ACE Charity Walk Raises $38,000 for Kantha Bopha Children’s Hospital

More than 1,500 people gathered at the National Olympic Stadium in Phnom Penh in March for the ACE Charity Walk 2026, a 5-kilometer community event organized by the Australian Centre for Education (ACE) that raised $38,000 for Kantha Bopha Children’s Hospital, which provides free medical care to millions of Cambodian children each year.

Walk draws diplomats, students, and business leaders

The event, themed “Walk to Save Lives,” pulled together a broad cross-section of Cambodian civil society. HE Dr Hang Chuon Naron, Deputy Prime Minister and Minister of Education, Youth and Sport, presided over the occasion, alongside ambassadors from Canada and Australia, executives from IDP Education, and leaders from the British and Australian Chambers of Commerce.

Participants began the morning with a warm-up session led by coaches from the SUSU Running Team before the walk got underway. A networking and celebration session followed, where attendees engaged with partner booths and marked the success of the initiative together.

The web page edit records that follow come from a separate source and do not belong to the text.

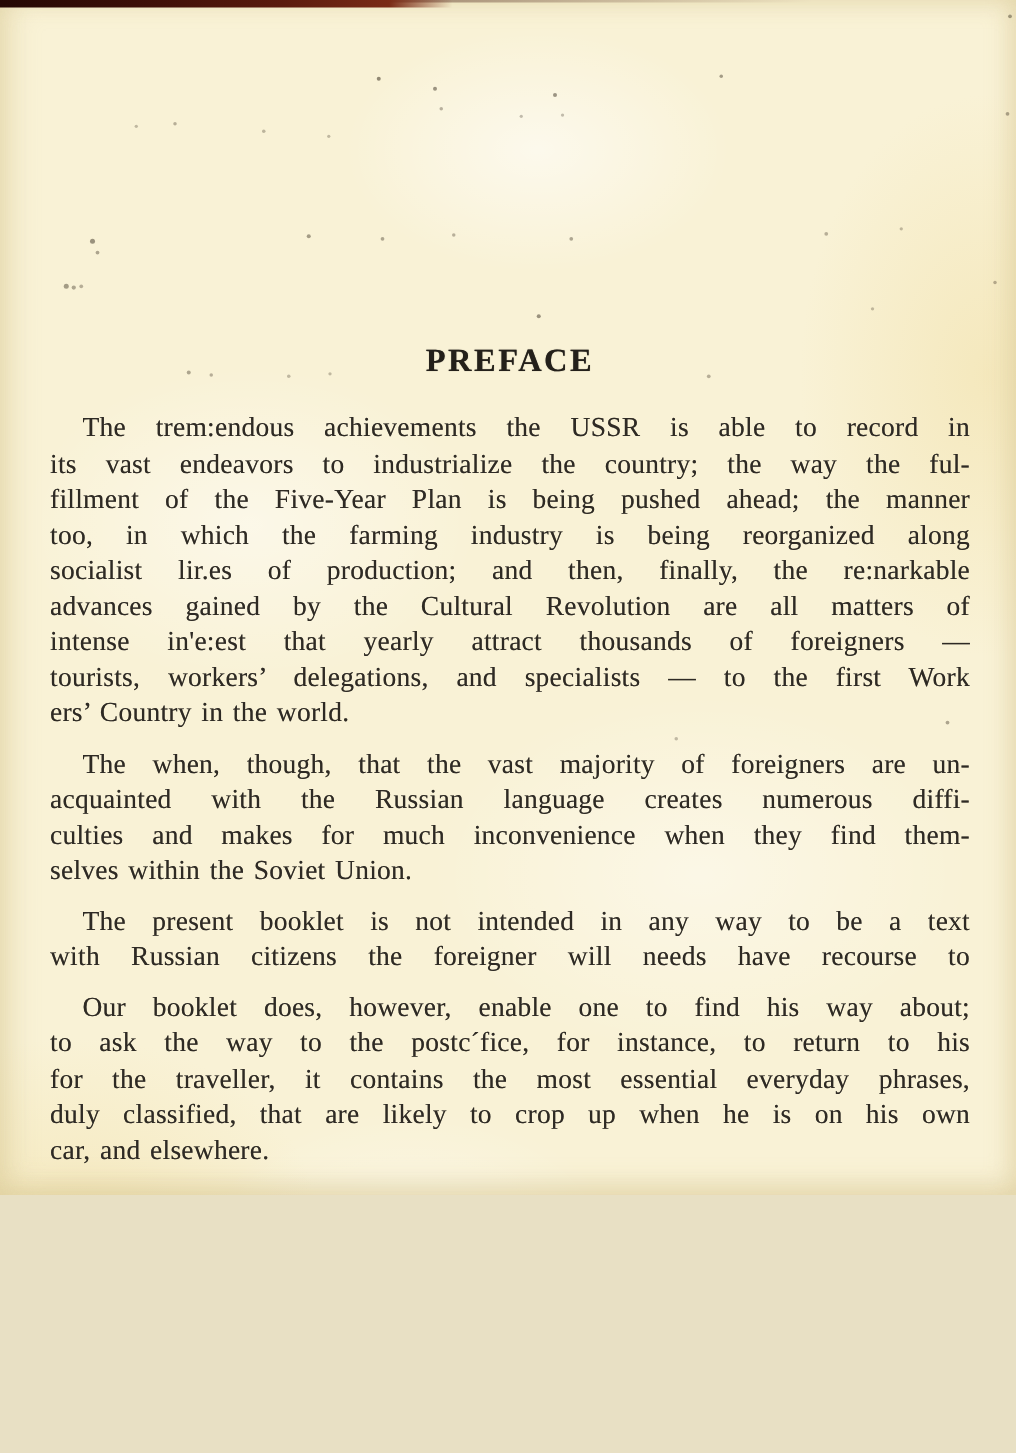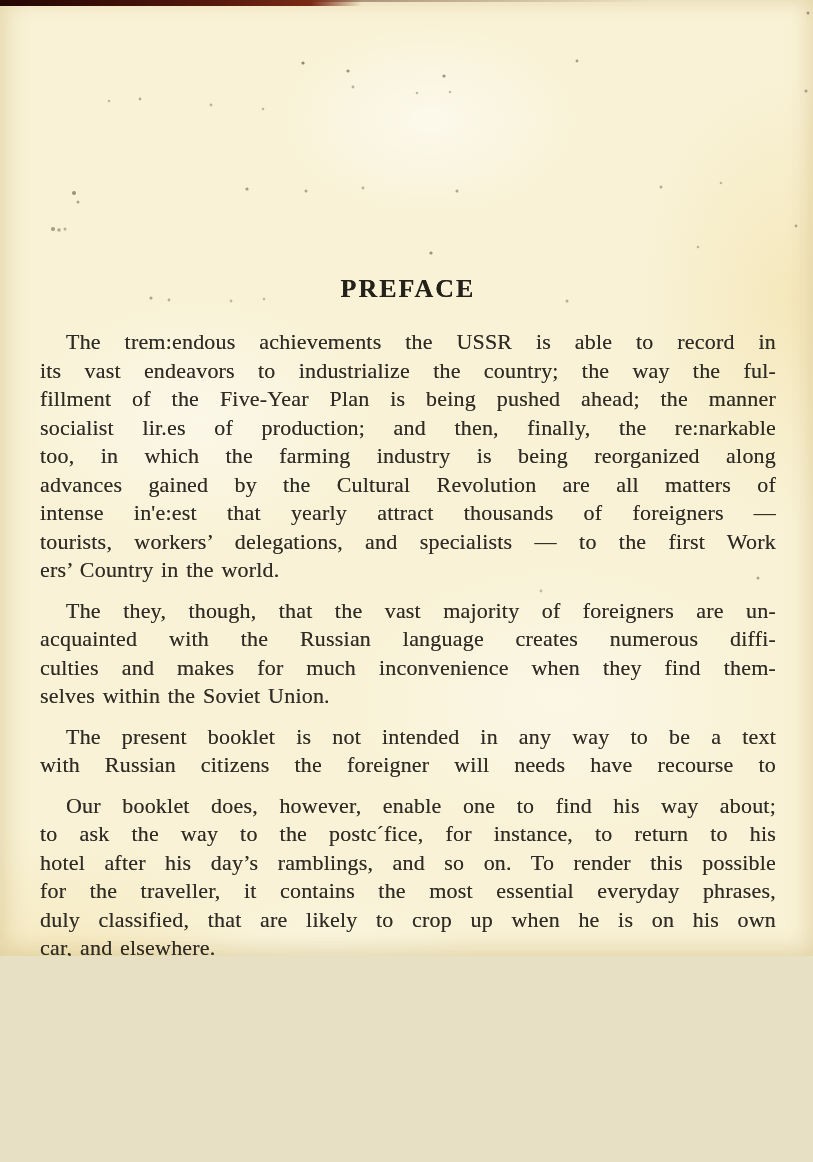--- a/index.html
+++ b/index.html
@@ -125,8 +125,8 @@
           <div class="line first">The trem:endous achievements the USSR is able to record in</div>
           <div class="line">its vast endeavors to industrialize the country; the way the ful-</div>
           <div class="line">fillment of the Five-Year Plan is being pushed ahead; the manner</div>
+          <div class="line">too, in which the farming industry is being reorganized along</div>
           <div class="line">socialist lir.es of production; and then, finally, the re:narkable</div>
-          <div class="line">too, in which the farming industry is being reorganized along</div>
           <div class="line">advances gained by the Cultural Revolution are all matters of</div>
           <div class="line">intense in'e:est that yearly attract thousands of foreigners —</div>
           <div class="line">tourists, workers’ delegations, and specialists — to the first Work</div>

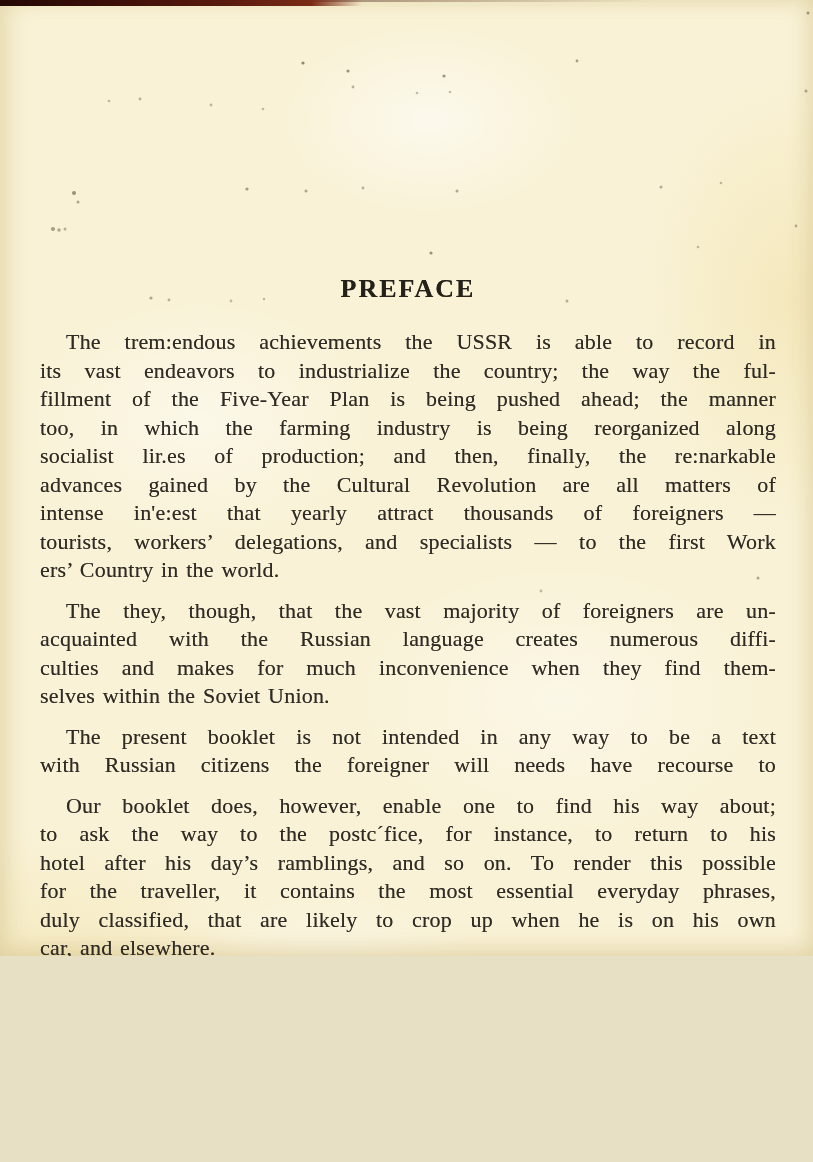--- a/index.html
+++ b/index.html
@@ -133,7 +133,7 @@
           <div class="line last">ers’ Country in the world.</div>
         </div>
         <div class="paragraph">
-          <div class="line first">The they, though, that the vast majority of foreigners are un-</div>
+          <div class="line first">The when, though, that the vast majority of foreigners are un-</div>
           <div class="line">acquainted with the Russian language creates numerous diffi-</div>
           <div class="line">culties and makes for much inconvenience when they find them-</div>
           <div class="line last">selves within the Soviet Union.</div>

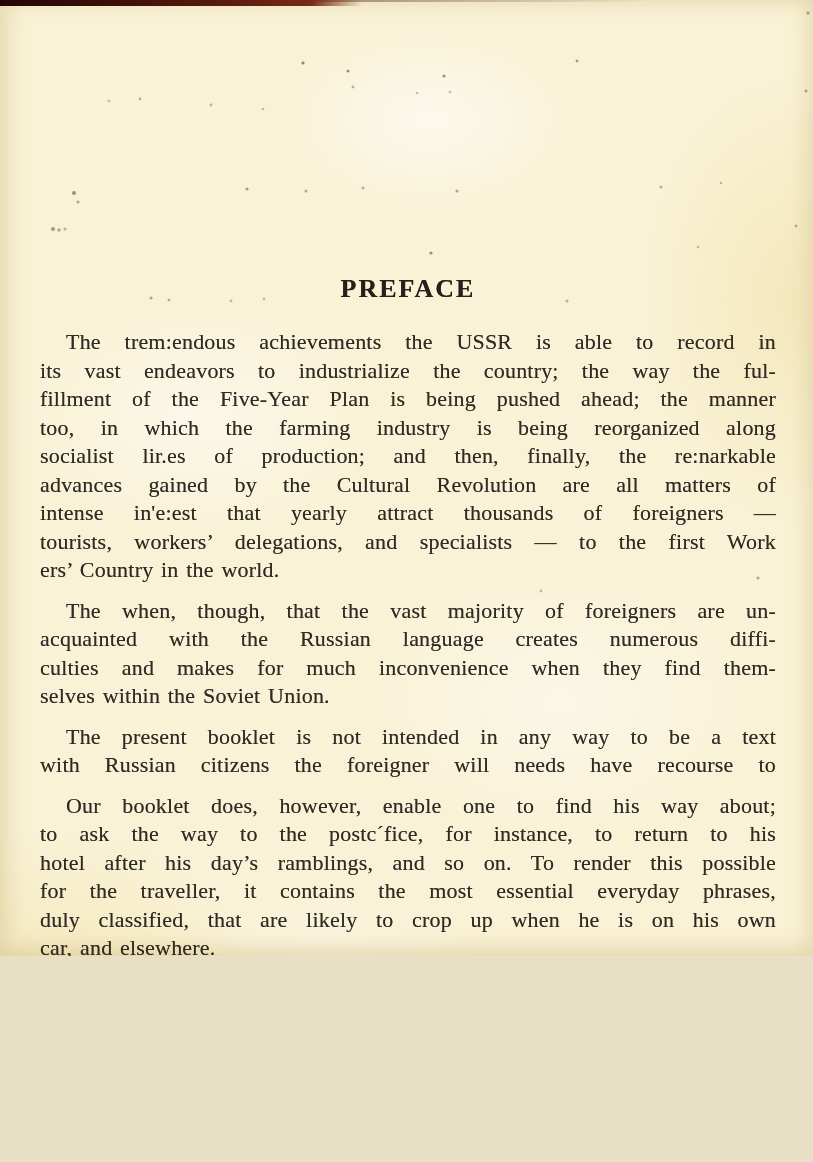--- a/index.html
+++ b/index.html
@@ -145,7 +145,6 @@
         <div class="paragraph">
           <div class="line first">Our booklet does, however, enable one to find his way about;</div>
           <div class="line">to ask the way to the postc´fice, for instance, to return to his</div>
-          <div class="line">hotel after his day’s ramblings, and so on. To render this possible</div>
           <div class="line">for the traveller, it contains the most essential everyday phrases,</div>
           <div class="line">duly classified, that are likely to crop up when he is on his own</div>
           <div class="line last">car, and elsewhere.</div>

Sreng Mao, Country Director of IDP Education and ACE and the founder of the CSR initiative, framed the event as something larger than a fundraiser. “The ACE Charity Walk is about more than fundraising. It is about bringing people together to make a meaningful difference. When our students, partners, and community walk side by side for a cause, we are instilling values of empathy, responsibility, and shared purpose that extend far beyond the classroom,” he said.

Funds go directly to free pediatric care

All proceeds from the walk go directly to Kantha Bopha Children’s Hospital, a institution that has long been a lifeline for families across Cambodia who cannot afford private healthcare. The hospital treats hundreds of thousands of children annually at no cost.

The event drew support from a wide network of corporate sponsors and partner institutions, whose contributions were prominently featured on participant shirts and event materials, underscoring the cross-sector momentum behind the initiative. Organizations operating across Southeast Asia have increasingly turned to community-driven fundraising models like this one to sustain healthcare and social services in underserved regions.

A growing tradition of giving

This was not ACE’s first walk for a cause. The institution has organized similar events in previous years, building a tradition that connects academic life with civic responsibility. The strong turnout in 2026 suggests that tradition is only deepening.

The event also reflects a broader shift in how educational institutions are engaging with social impact work, moving beyond classroom learning to embed service and community care into their identity. It mirrors patterns seen elsewhere, including efforts by soccer stars and other public figures who have used their platforms to drive meaningful charitable outcomes for children’s health and education.